On peut repréciser les enjeux du sujet à l'aide d'un exemple ou de cas précis pour aider à cerner le problème. De plus, ajouter une question en fin de partie permet de clarifier la logique et la progressivité du raisonnement.
2. Une histoire de la science : elle déçoit notre besoin de vérité en essayant d'y répondre
Ainsi, si on analyse l'histoire de la science, notre besoin de vérité peut être rapidement déçu. La vérité semble nous échapper, que la science intervienne ou non. C'est ce que montre Montaigne dans Les Essais, en s'appuyant sur le cas de l'astronomie. Le philosophe souligne que le « ciel et les étoiles ont bougé pendant mille ans » dans les différentes théories scientifiques émises. Ainsi, dans l'Antiquité, les scientifiques construisent, suite à Ptolémée, une théorie géocentrique du système planétaire : la Terre était au centre de différents cercles sur lesquels se mouvaient le Soleil, les planètes, les étoiles… Puis, vint le temps de la révolution scientifique et Copernic émit une nouvelle théorie : héliocentrique, le Soleil était au centre du système, la Terre n'était qu'un des astres se déplaçant autour de l'étoile. Or, Montaigne ne conclut pas de cette révolution qu'il y a eu progrès vers la vérité mais se place plutôt dans une perspective sceptique : nous ne pouvons jamais savoir ce qui est vrai. Il défend que si une théorie, comme l'héliocentrisme, nous paraît la plus juste, c'est qu'elle nous semble vraisemblable. Mais rien n'affirme qu'elle est vraie, rien ne dit que l'héliocentrisme est et restera le modèle explicatif du système planétaire dans lequel nous nous trouvons. Ainsi, comme il le remarque, rien ne garantit la validité de la nouvelle théorie pendant mille ans. On pourrait donner raison à Montaigne en signalant que Copernic a été repris et corrigé par Newton, puis la physique newtonienne à son tour a été reprise et corrigée par Einstein. Qu'en sera-t-il dans le futur ? Dans le cas de l'astronomie, Montaigne signale un problème de solidité de la preuve : la science n'est pas une vérité mais une croyance comme une autre. Ainsi, elle peut soulager et nous donner à croire en des vérités, mais rapidement le doute nous assaille de nouveau. Le scepticisme domine la vérité. Désespérément, peut-être, nous aimerions connaître la vérité, sans pouvoir savoir si notre idée décrit adéquatement le réel.
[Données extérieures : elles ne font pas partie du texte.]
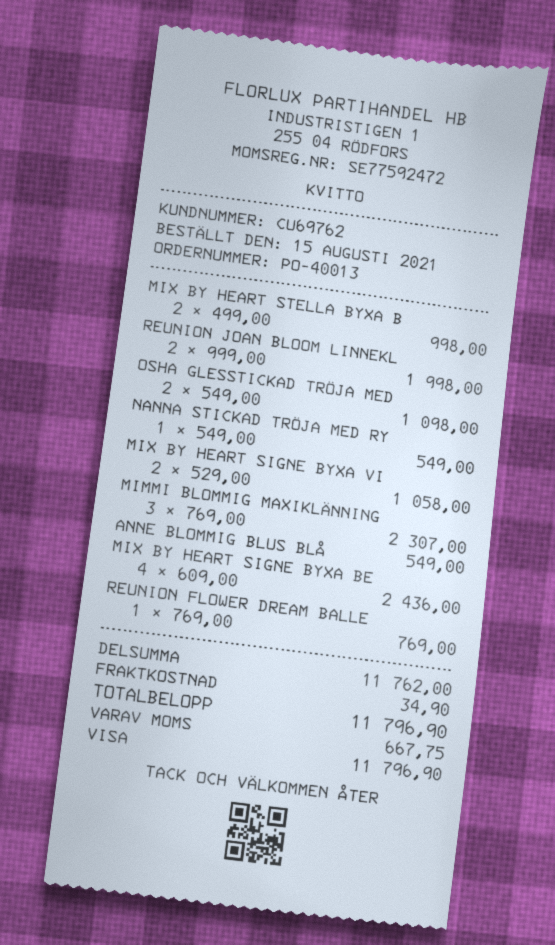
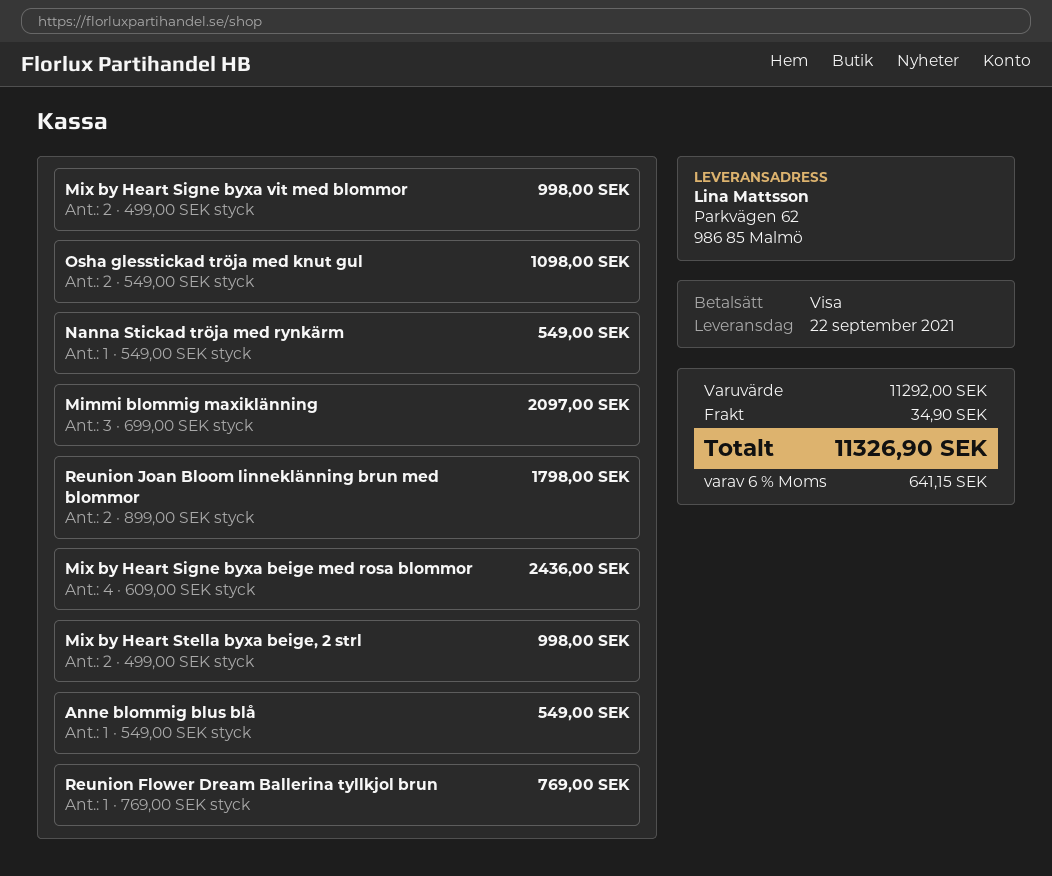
REUNION JOAN BLOOM LINNEKL: 2 x 999.00 = 1998.00 -> 2 x 899.00 = 1798.00
MIX BY HEART SIGNE BYXA VI: 2 x 529.00 = 1058.00 -> 2 x 499.00 = 998.00
MIMMI BLOMMIG MAXIKLÄNNING: 3 x 769.00 = 2307.00 -> 3 x 699.00 = 2097.00
subtotal: 11762.00 -> 11292.00
tax: 667.75 -> 641.15
total: 11796.90 -> 11326.90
Il est conseillé de s'appuyer sur des cas précis à analyser pour étayer ses arguments. Ici, Montaigne propose une lecture d'un conflit entre différentes théories scientifiques, ce qui fait émerger de manière plus précise les limites de la science, limites desquelles on peut conclure qu'elle ne peut répondre au besoin de vérité.
3. La vérité nous échappe, la science ne donne que l'illusion qu'on pourrait y accéder
Quelles sont les causes de l'incapacité de la science à satisfaire notre besoin de vérité ? Qu'est-ce qui nous amène à en douter ? On voudrait contrôler le réel, lui imposer nos cadres de pensée, nos cadres scientifiques, mais le réel est plus large que notre pensée et ses perspectives. C'est ce que montre L'œuvre de Zhuangzi. Le penseur chinois essaie de décrire l'impossibilité d'accéder à une quelconque vérité certaine pour tenter de nous amener à lâcher prise et accepter le réel tel qu'il est. Cette analyse, il la mène en mettant en avant la subjectivité et la relativité de l'expérience humaine. Quand nous regardons, quand nous sentons, décrivons, pensons, nous le faisons dans un cadre humain, car nous sommes humains. Mais ce qu'on qualifie dans notre cadre de pensée n'est qu'un reflet de ce dernier : il n'est qu'une projection de nos schémas mentaux. Il prend alors différents exemples : une journée est toute une vie pour certains insectes, peu de choses pour un être humain, encore moins pour l'univers. Ainsi, on calcule et on pense à travers des cadres de pensée relatifs. Dès lors, nous sommes menés au scepticisme : à penser que la vérité nous est inaccessible par nature. Puisque notre perception sensorielle et notre conception mentale de ce qu'est la réalité dépendent de nos biais humains, alors jamais nous ne connaîtrons la vérité du point de vue de l'univers. Nous n'aurons jamais accès au réel tel qu'il est en soi, rendant ainsi impossible l'accès à une représentation adéquate du réel. Or, la science, selon le philosophe chinois, n'est qu'une nouvelle illusion : elle reste dans le paradigme de nos schémas mentaux, elle n'y échappe pas. Alors Zhuangzi propose d'abandonner notre besoin de vérité : d'accepter notre statut, d'accepter que nous n'aurons jamais que des perspectives pour arrêter cette soif qui nous tourmente et à laquelle nous n'aurons jamais les moyens de répondre. C'est donc en envisageant les limites de la perception et de la conception humaine, leurs subjectivités, leurs relativités, qu'on peut envisager que la science ne saurait répondre à notre besoin de vérité.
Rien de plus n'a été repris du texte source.